Opinion for the Court filed by District Judge HAROLD H. GREENE.

HAROLD H. GREENE, District Judge:

These consolidated petitions for review, and cross-application for enforcement, require us to consider the validity of a National Labor Relations Board decision involving the Boise Cascade Corporation and eight unions at the company’s facility in Minnesota. The Board found, first, that the company had violated sections 8(a)(1) and 8(a)(5) of the National Labor Relations Act, 29 U.S.C. § 158(a)(1), (5) (1982),1 when it insisted to bargain to impasse, and then unilaterally implemented, a proposal it had made with respect to its five maintenance unions,2 and second, that the company had not violated the Act by demanding that three of its unions which represent only production workers3 agree to the proposal relating to the maintenance unions.
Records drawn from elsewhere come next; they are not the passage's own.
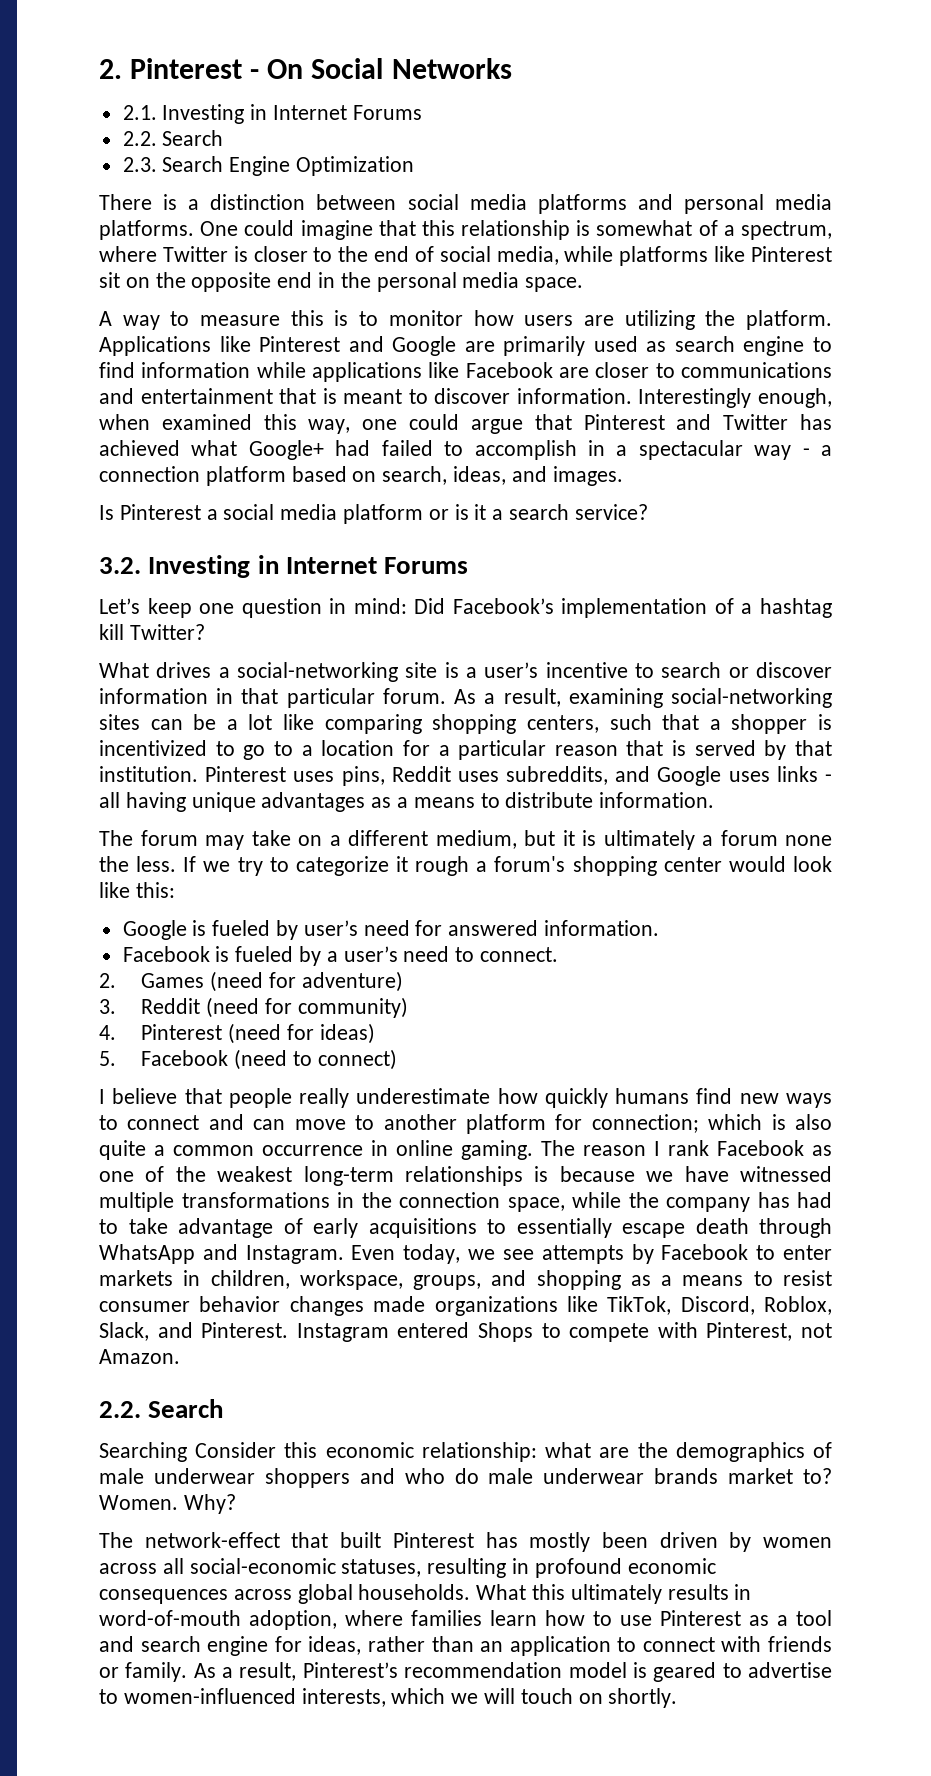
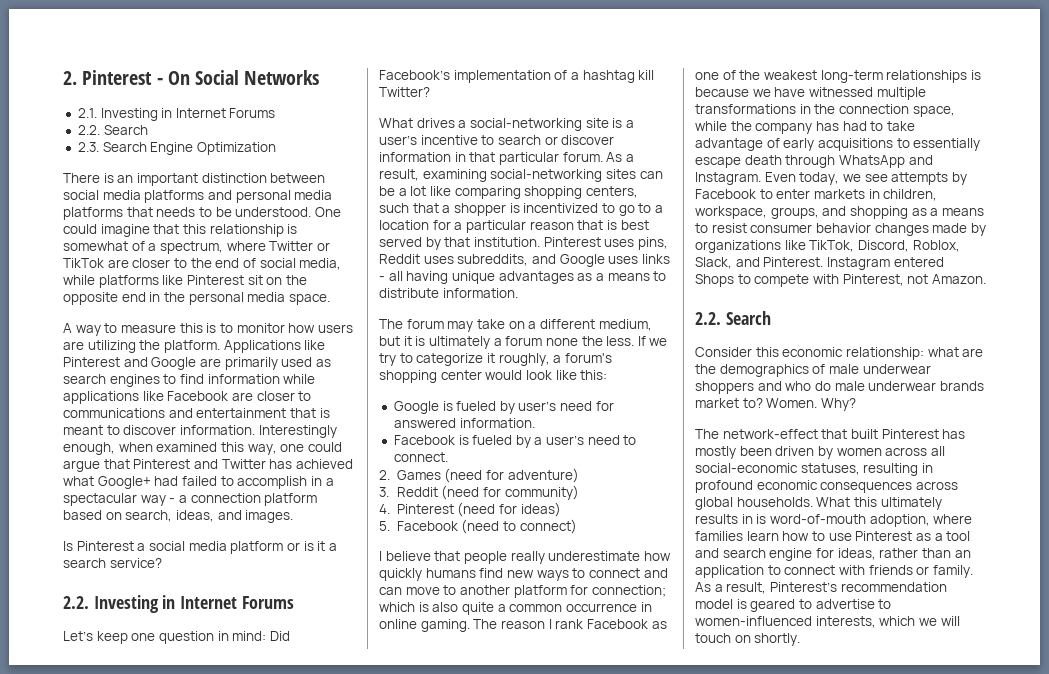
- There is a distinction between social media platforms and personal media platforms.
+ There is an important distinction between social media platforms and personal media platforms that needs to be understood.
- One could imagine that this relationship is somewhat of a spectrum, where Twitter is closer to the end of social media, while platforms like Pinterest sit on the opposite end in the personal media space.
+ One could imagine that this relationship is somewhat of a spectrum, where Twitter or TikTok are closer to the end of social media, while platforms like Pinterest sit on the opposite end in the personal media space.
- Applications like Pinterest and Google are primarily used as search engine to find information while applications like Facebook are closer to communications and entertainment that is meant to discover information.
+ Applications like Pinterest and Google are primarily used as search engines to find information while applications like Facebook are closer to communications and entertainment that is meant to discover information.
- 3.2. Investing in Internet Forums
+ 2.2. Investing in Internet Forums
- As a result, examining social-networking sites can be a lot like comparing shopping centers, such that a shopper is incentivized to go to a location for a particular reason that is served by that institution.
+ As a result, examining social-networking sites can be a lot like comparing shopping centers, such that a shopper is incentivized to go to a location for a particular reason that is best served by that institution.
- If we try to categorize it rough a forum's shopping center would look like this:
+ If we try to categorize it roughly, a forum's shopping center would look like this:
- Even today, we see attempts by Facebook to enter markets in children, workspace, groups, and shopping as a means to resist consumer behavior changes made organizations like TikTok, Discord, Roblox, Slack, and Pinterest.
+ Even today, we see attempts by Facebook to enter markets in children, workspace, groups, and shopping as a means to resist consumer behavior changes made by organizations like TikTok, Discord, Roblox, Slack, and Pinterest.
- Searching Consider this economic relationship: what are the demographics of male underwear shoppers and who do male underwear brands market to?
+ Consider this economic relationship: what are the demographics of male underwear shoppers and who do male underwear brands market to?
- What this ultimately results in word-of-mouth adoption, where families learn how to use Pinterest as a tool and search engine for ideas, rather than an application to connect with friends or family.
+ What this ultimately results in is word-of-mouth adoption, where families learn how to use Pinterest as a tool and search engine for ideas, rather than an application to connect with friends or family.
For the reasons explained below, we agree with the Board on both aspects of its decision. Accordingly we deny the petitions for review filed by the company and the production unions,4 and we grant the Board’s cross-application for enforcement.

I

In 1965, Boise Cascade purchased a paper mill5 in International Falls, Minnesota. At that time, and through 1984, the employees were divided into nine bargaining units,6 each with its own collective bargaining agreement. Each contract contained jurisdictional provisions defining the work covered by the agreement and provided that this work would be performed only by employees operating under that contract. In the jurisdiction clause or in a separate paragraph, each contract also described the employees represented by the particular union. In 1984, Boise Cascade proposed the elimination of the jurisdictional rules so as to enable it to require employees in the various classifications to perform work outside their particular crafts. Specifically, the company bargained for the ability to assign maintenance employees to maintenance tasks entirely unrestricted by their unit designations.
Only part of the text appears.